It's great when you get a sale from a magazine. There might be a note in the mail (sometimes in the same SASE you sent to them), you might get an email, you might get a phone call. I'm putting these modes of communication in descending order of probability. Most sales I've gotten I've either learned about via regular mail or email. I receive more email in the past 5-6 years, now that I'm in more editors' Rolodexes.
So, those silly little drawings with the captions under them that you sweated over and mailed out -- one of them sold!
OK, so, congratulations! Now what?
Now, you have to get your cartoon to them and get paid.
Sometimes, the magazine may have all ready pulled a copy of the cartoon from your batch and they will print from that. Other times, you'll get it back with a note that they want to buy it. Sometimes, they'll ask you to redraw it. For instance, the Wall Street Journal always wants my cartoon to be drawn square and in a bold line -- which tells you right there I'm a wimpy line/horizontal kinda guy.
Most magazines do not have size restrictions. Only one (Playboy) tells their clients how many picas high, how many picas wide a cartoon should be. I remembered "picas" from journalism class. I had to call the cartoon editor and ask for a translation into inches. It was no problem. (Most of the time when I call an editor with a question about a sale, they're happy to help.)

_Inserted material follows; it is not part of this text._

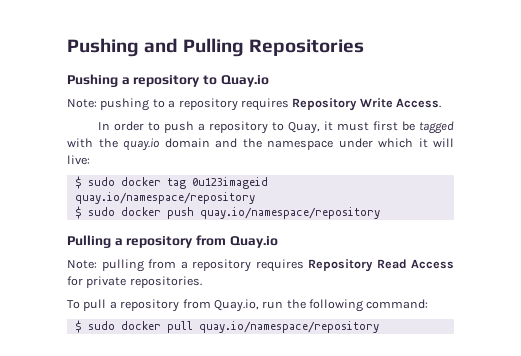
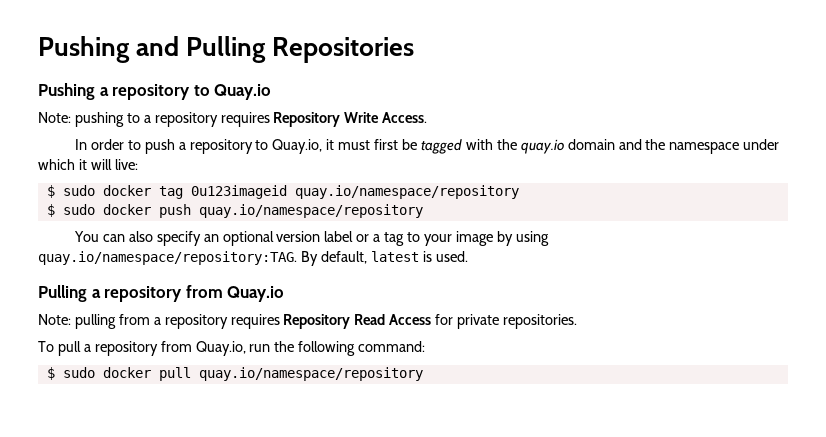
[288,122,321,134] Quay, -> [272,139,323,154] Quay.io,
(380, 213) none -> [73,231,549,246] [38,251,468,266] // You can also specify an optional version label or a tag to your image by using quay.io/namespace/repository:TAG. By default, latest is used.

Anyway, with most mags, like the old wheeze goes: size doesn't matter. More than half of the editors have little or no opinion about whether you should just sell the cartoon that they say, or draw a "finish" of that same cartoon.

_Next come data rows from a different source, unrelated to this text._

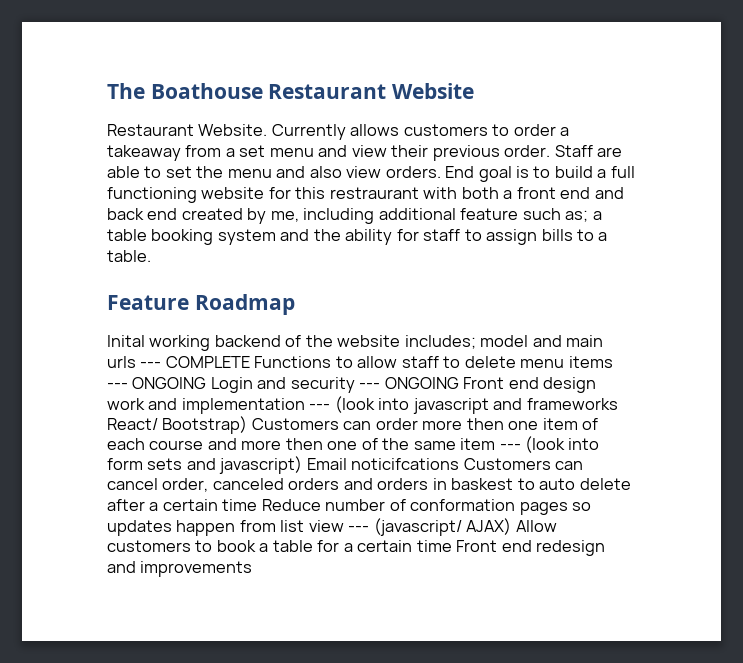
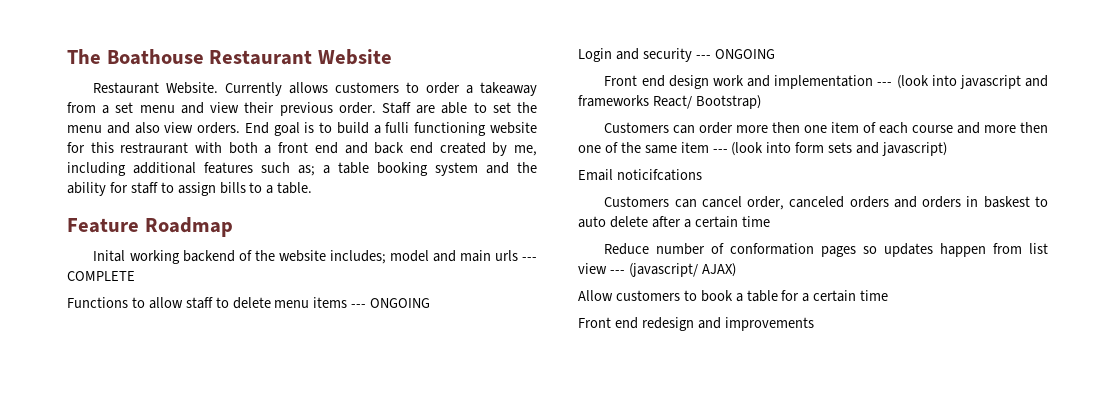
[610,166,635,178] full -> [385,122,410,133] fulli
[460,208,519,220] feature -> [204,162,253,174] features
(250, 362) none -> (135, 276) //
(207, 383) none -> (431, 303) //
(459, 383) none -> (775, 54) //
(248, 425) none -> (761, 102) //
(303, 465) none -> (948, 149) //
(460, 464) none -> (702, 175) //
(258, 505) none -> (770, 221) //
(512, 526) none -> (736, 270) //
(452, 546) none -> (889, 295) //

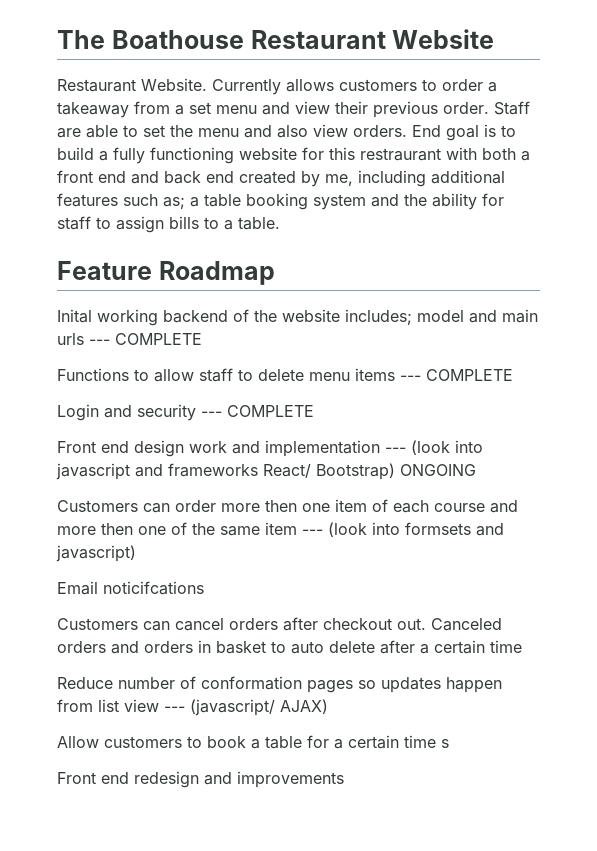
[385,122,410,133] fulli -> [113,147,145,164] fully
[370,298,431,308] ONGOING -> [426,369,513,381] COMPLETE
[714,49,775,59] ONGOING -> [227,405,314,417] COMPLETE
(761, 102) none -> [400,464,476,476] ONGOING
[795,142,853,153] form sets -> [405,522,471,535] formsets
[747,196,845,210] order, canceled -> [229,617,502,631] orders after checkout out. Canceled
[983,196,1030,208] baskest -> [216,641,266,654] basket
(889, 295) none -> [441,739,449,748] s

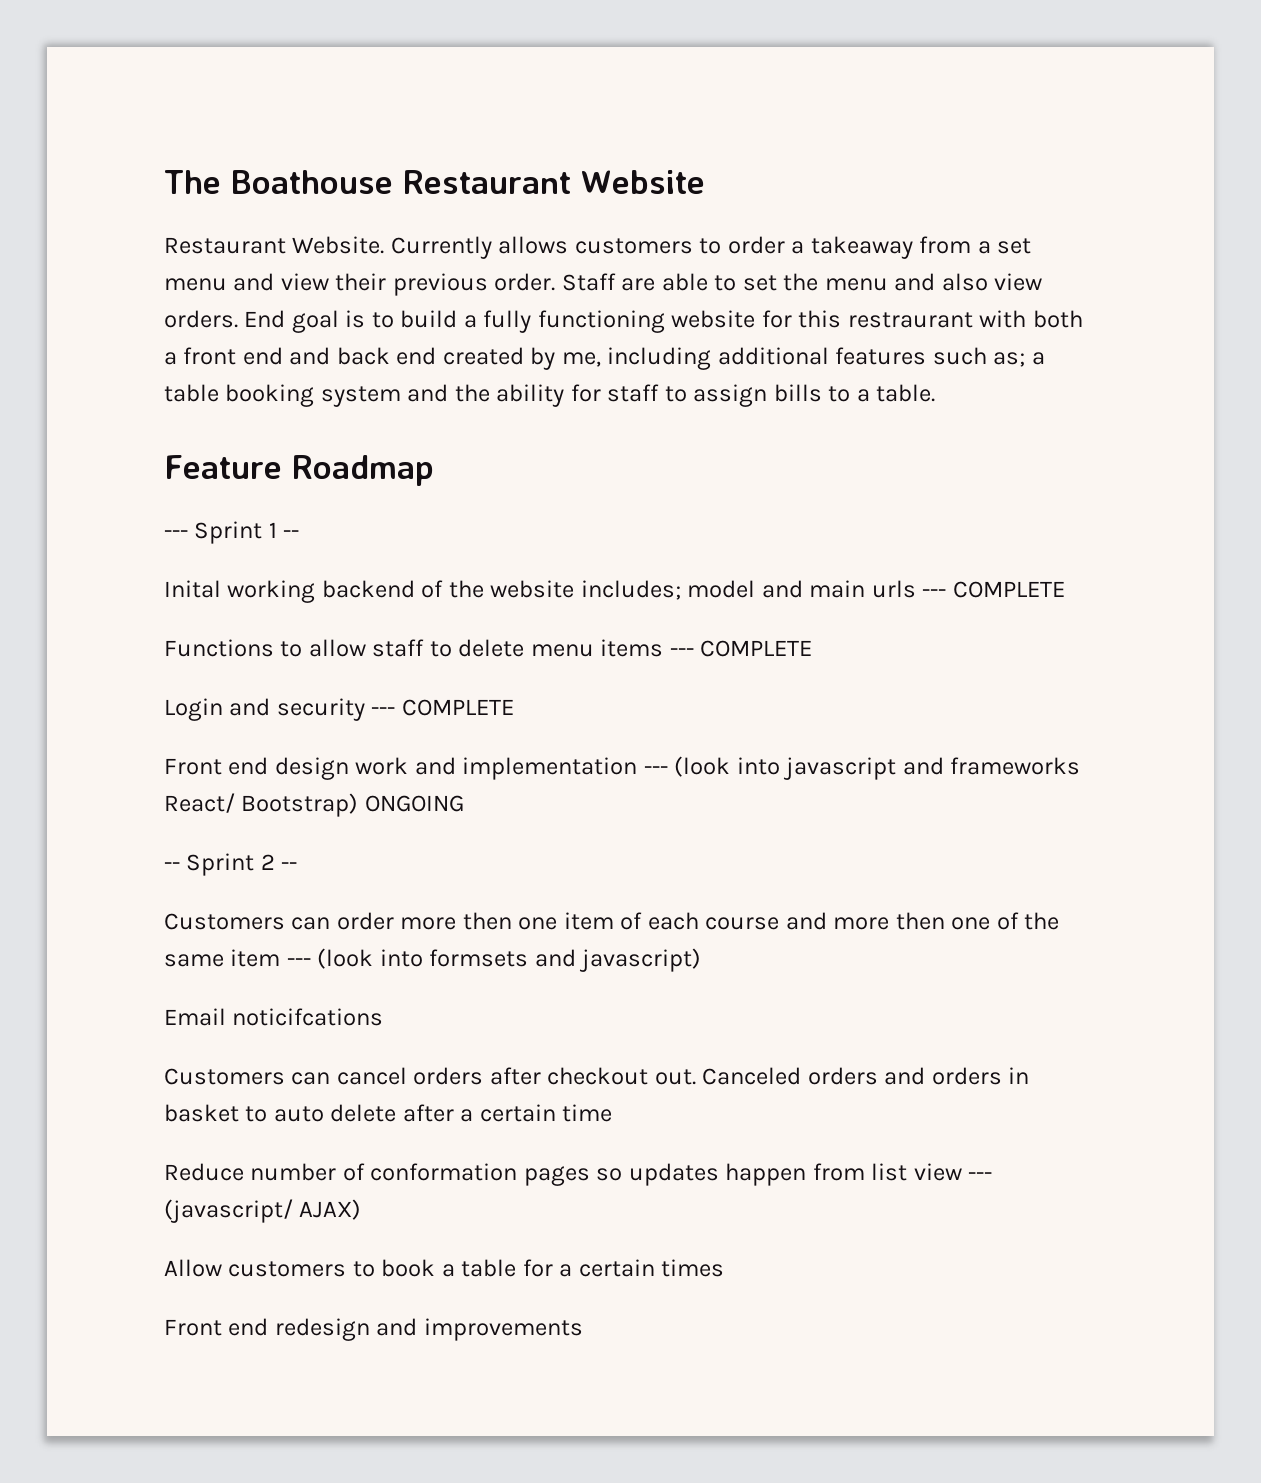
(275, 273) none -> [164,521,300,544] // --- Sprint 1 --
(476, 470) none -> [164,853,298,876] // -- Sprint 2 --
[404,735,449,748] time s -> [661,1259,725,1277] times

Back in the day -- the 1950s & 60s, when cartoonists would go in person, from magazine to magazine, every Wednesday, doing the "rounds" -- he would drop off roughs at the mags. If one of them sold, he would draw a finish.
I don't mail out roughs. What you see is what you get. There is more than one mag that tends to go through cartoon editors every 18 months, so I always try to do my best job, thinking that there may be someone who is looking at these cartoons and they do not know who I am. So, no faking a sketchy looking drawing.
If the editor has provided contact information, then I contact the editor (I usually make a phone call, especially if I don't know the editor) to (a) say thanks for the buy and (b) ask if I can email the cartoon. I usually email a 300dpi JPEG.
Most publications will want you to invoice them. An invoice is a bill and it doesn't matter what it looks like, so long as it has information I tell you about in my Cartoon Invoices blog entry from June!